● Task prompt
Pictures in the data should be dropped; transcribe exactly the lines from the one that has "agile approach emphasizes" through the one that has "Series : Φ25mm".

● Supplied records
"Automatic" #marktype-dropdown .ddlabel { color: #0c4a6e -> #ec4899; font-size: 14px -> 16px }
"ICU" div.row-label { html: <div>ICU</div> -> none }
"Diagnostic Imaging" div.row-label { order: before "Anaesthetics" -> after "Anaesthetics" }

---

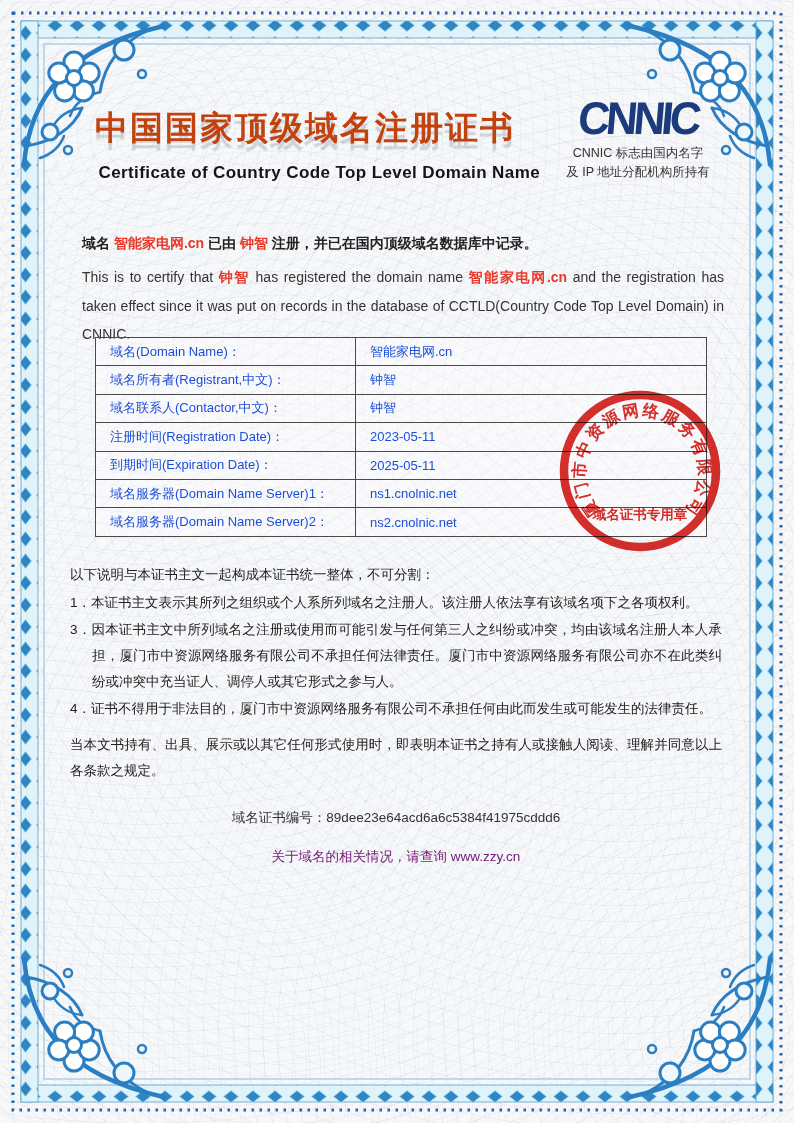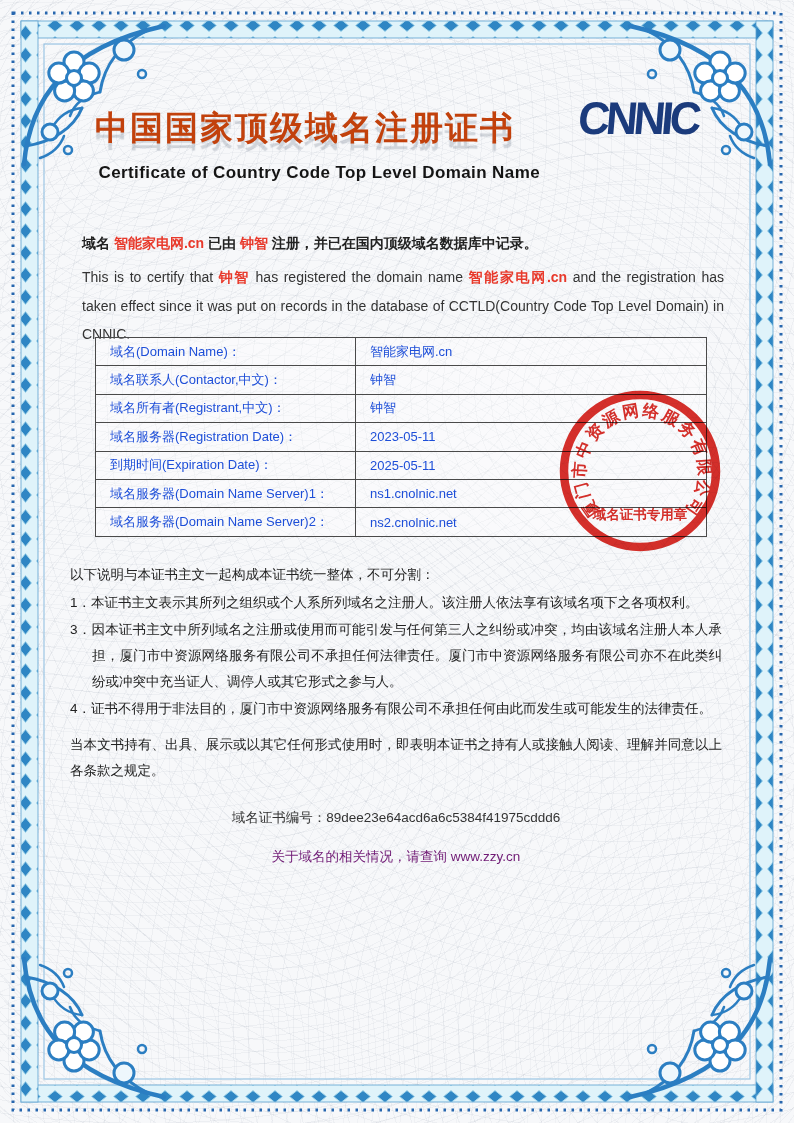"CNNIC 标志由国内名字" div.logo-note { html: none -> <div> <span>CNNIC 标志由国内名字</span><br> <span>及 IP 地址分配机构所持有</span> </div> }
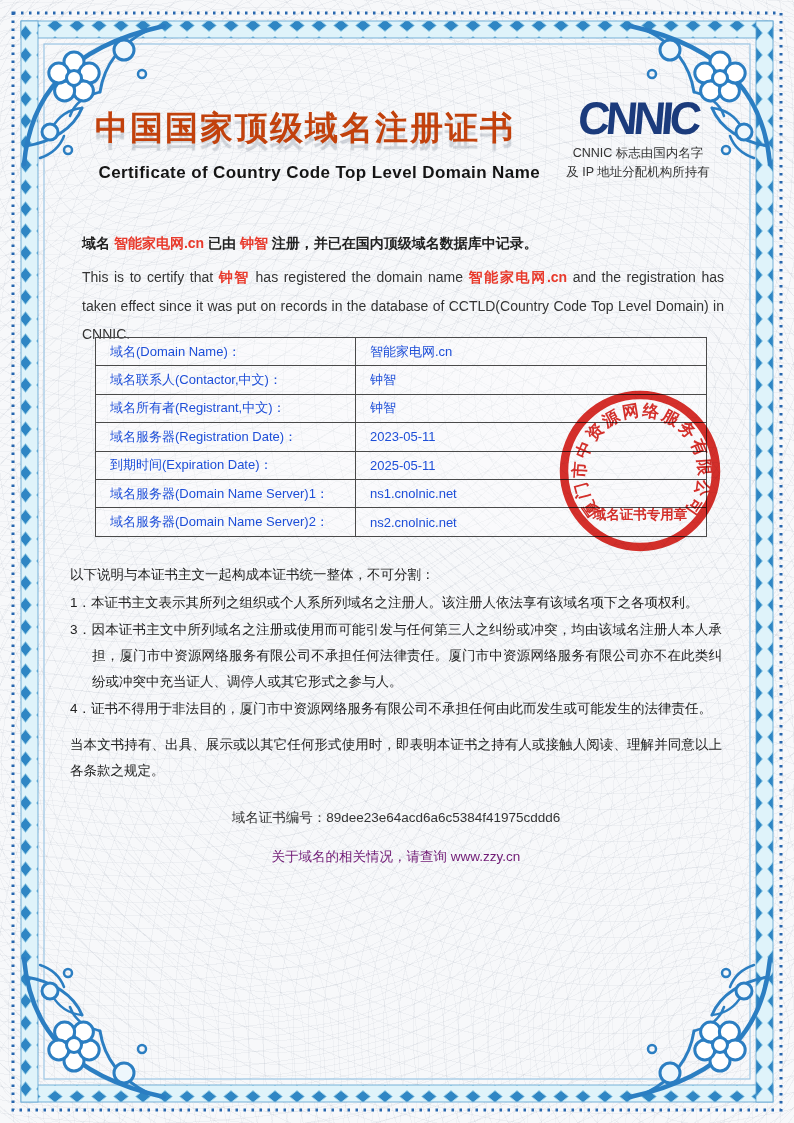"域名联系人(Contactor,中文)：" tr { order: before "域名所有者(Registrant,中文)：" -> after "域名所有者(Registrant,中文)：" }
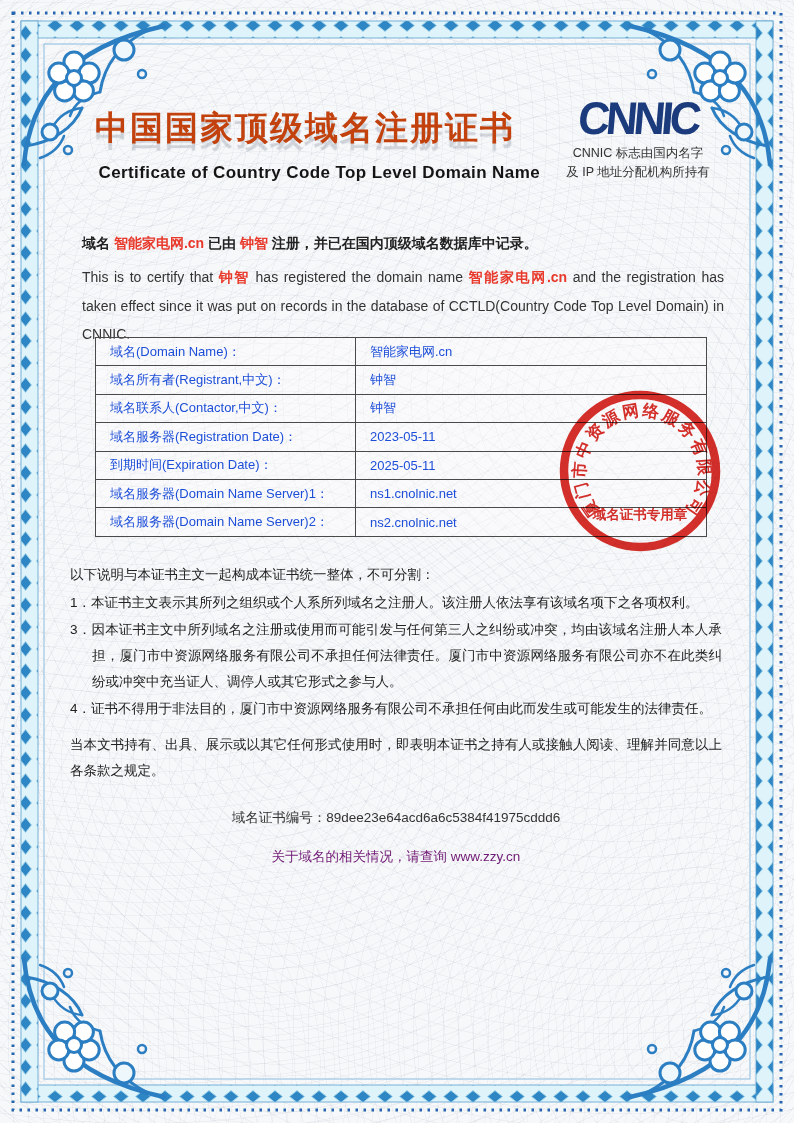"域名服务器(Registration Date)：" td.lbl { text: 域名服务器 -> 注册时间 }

---

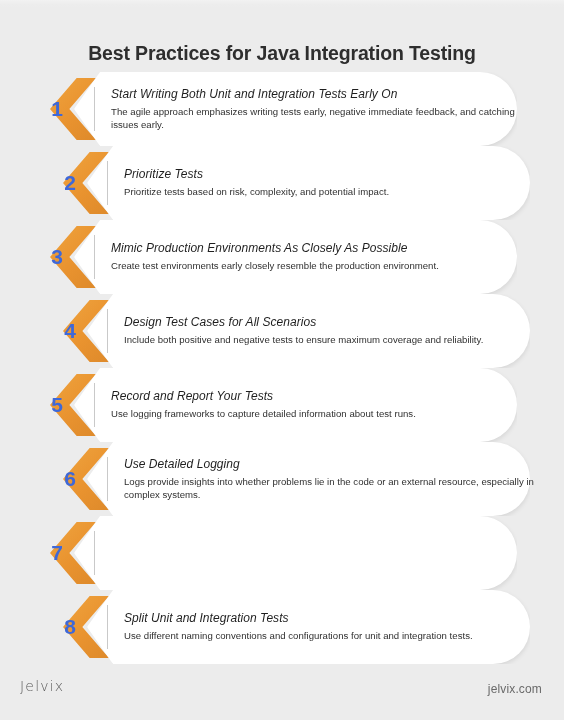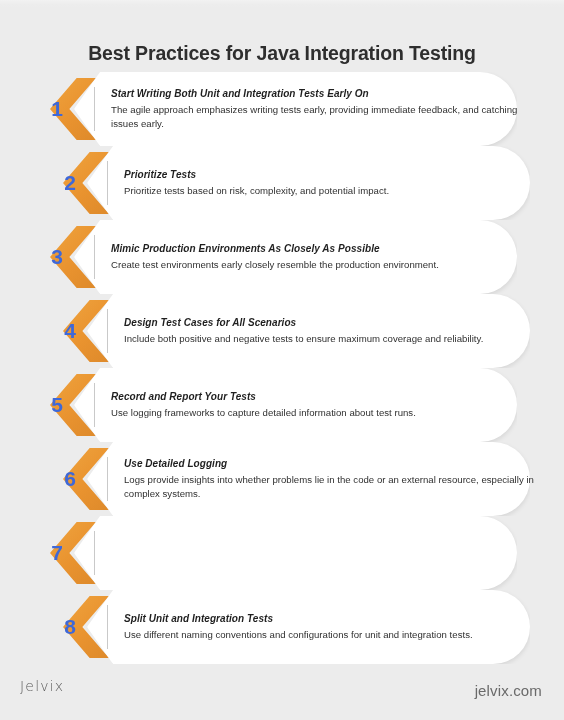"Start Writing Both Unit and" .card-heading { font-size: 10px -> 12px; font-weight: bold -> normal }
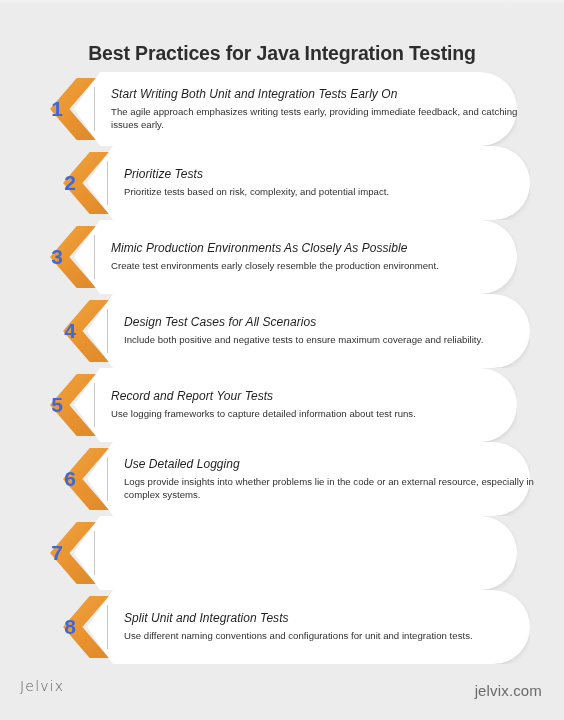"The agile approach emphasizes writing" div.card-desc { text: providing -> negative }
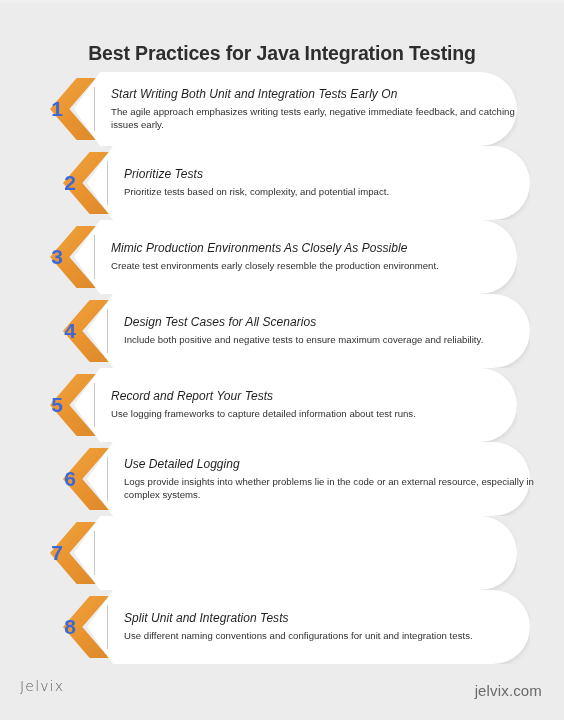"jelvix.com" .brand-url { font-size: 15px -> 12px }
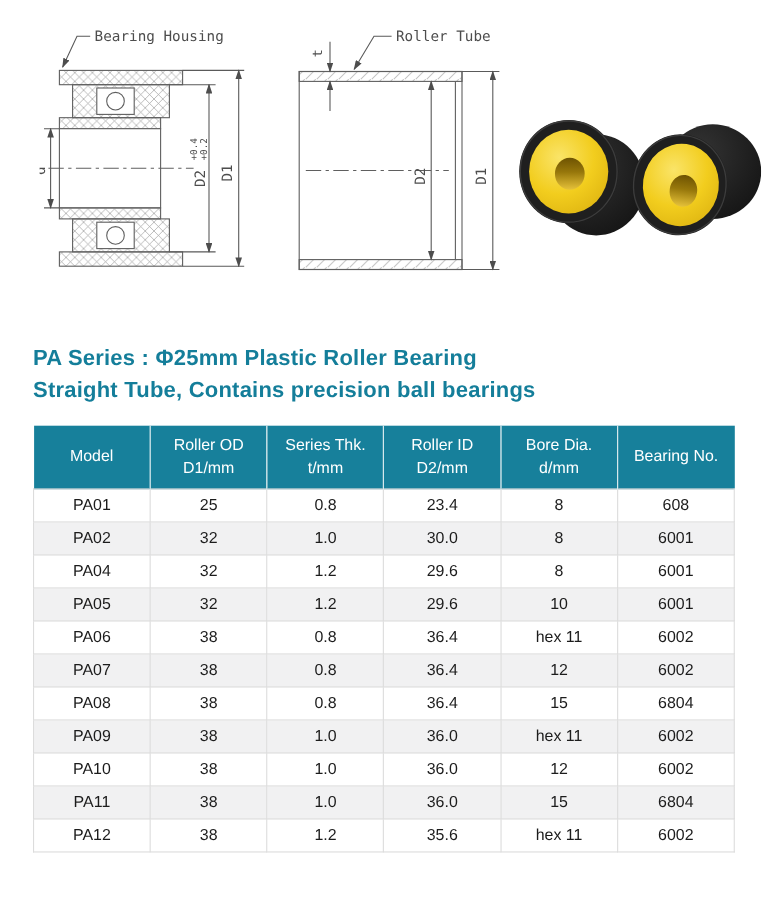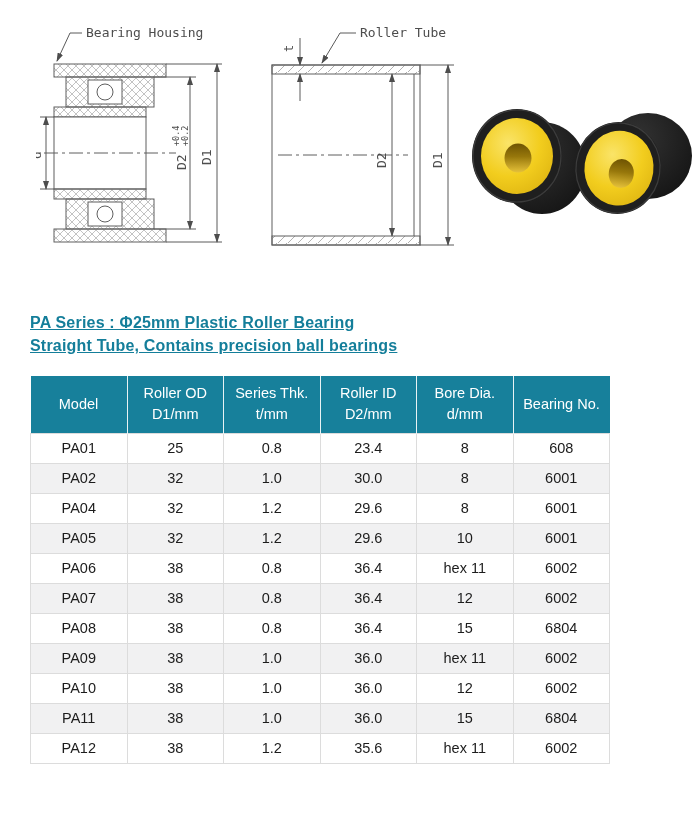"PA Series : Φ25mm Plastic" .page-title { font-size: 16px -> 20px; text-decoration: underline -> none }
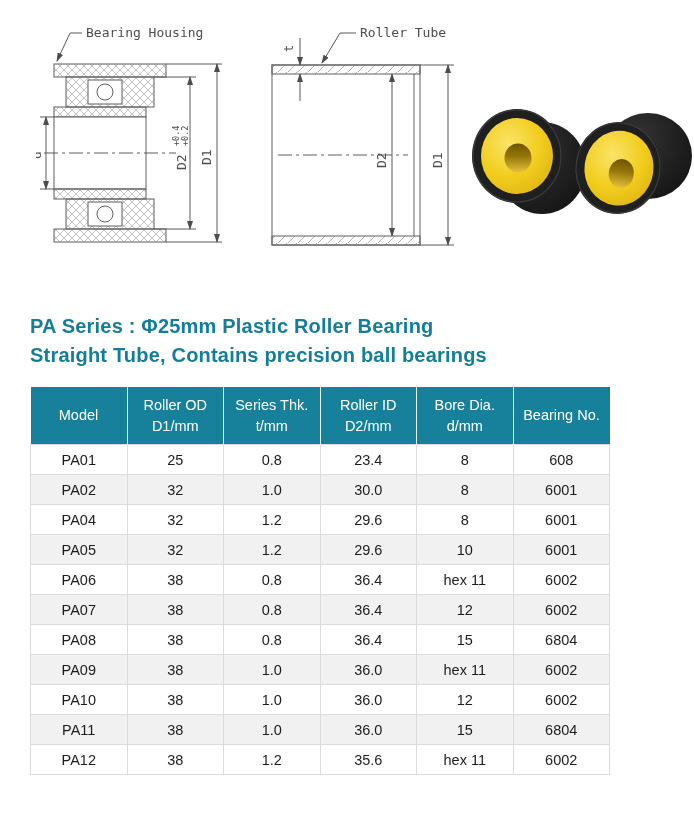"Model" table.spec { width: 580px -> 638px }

● Answer space
"The agile approach emphasizes writing" div.card-desc { text: providing -> negative }
"jelvix.com" .brand-url { font-size: 15px -> 12px }
"PA Series : Φ25mm Plastic" .page-title { font-size: 16px -> 20px; text-decoration: underline -> none }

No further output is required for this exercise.